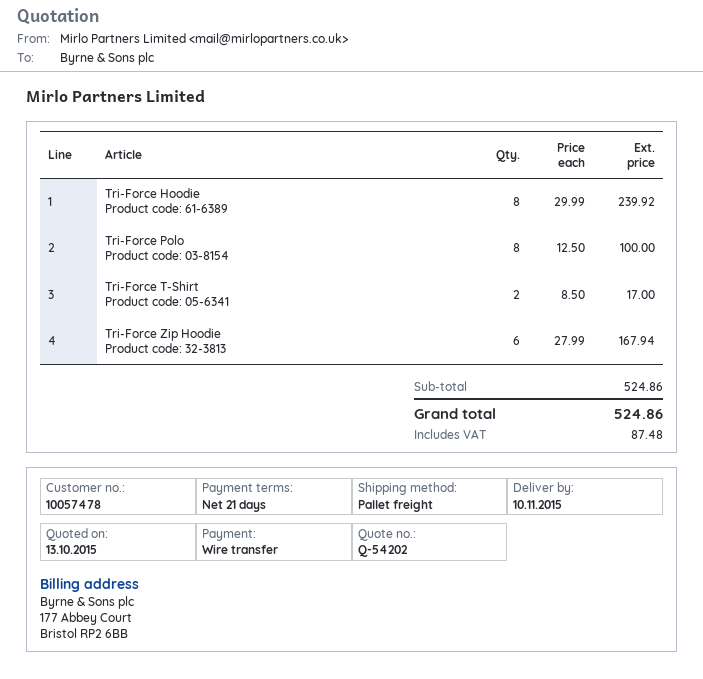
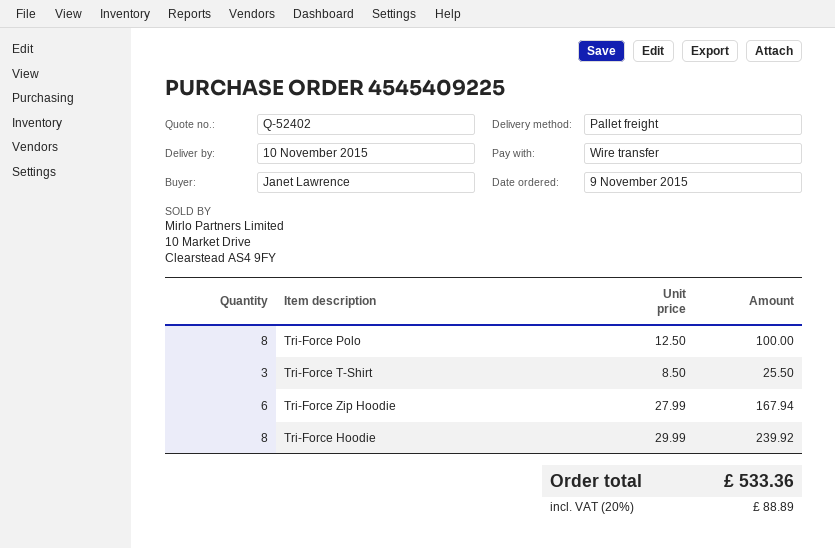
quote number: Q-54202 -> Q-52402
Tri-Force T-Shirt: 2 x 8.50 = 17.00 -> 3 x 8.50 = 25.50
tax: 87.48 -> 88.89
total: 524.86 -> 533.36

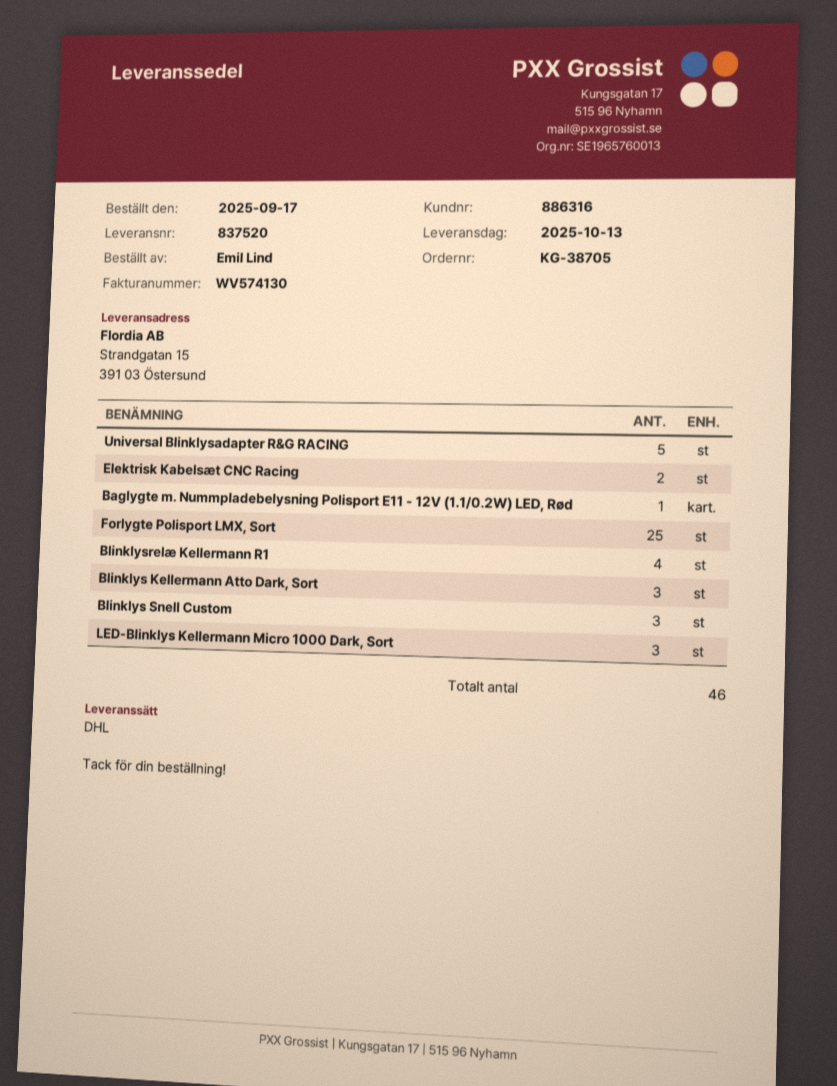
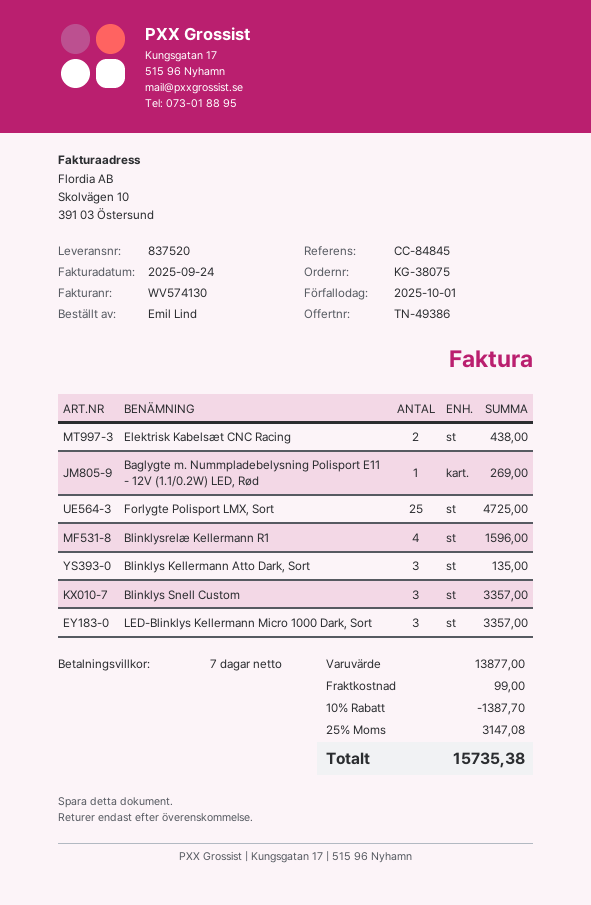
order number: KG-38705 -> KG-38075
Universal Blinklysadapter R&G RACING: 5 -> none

> **Problem**
From the first line to the last, set down the records word for word and drop the images.

> **Task response**
quote number: Q-54202 -> Q-52402
Tri-Force T-Shirt: 2 x 8.50 = 17.00 -> 3 x 8.50 = 25.50
tax: 87.48 -> 88.89
total: 524.86 -> 533.36

order number: KG-38705 -> KG-38075
Universal Blinklysadapter R&G RACING: 5 -> none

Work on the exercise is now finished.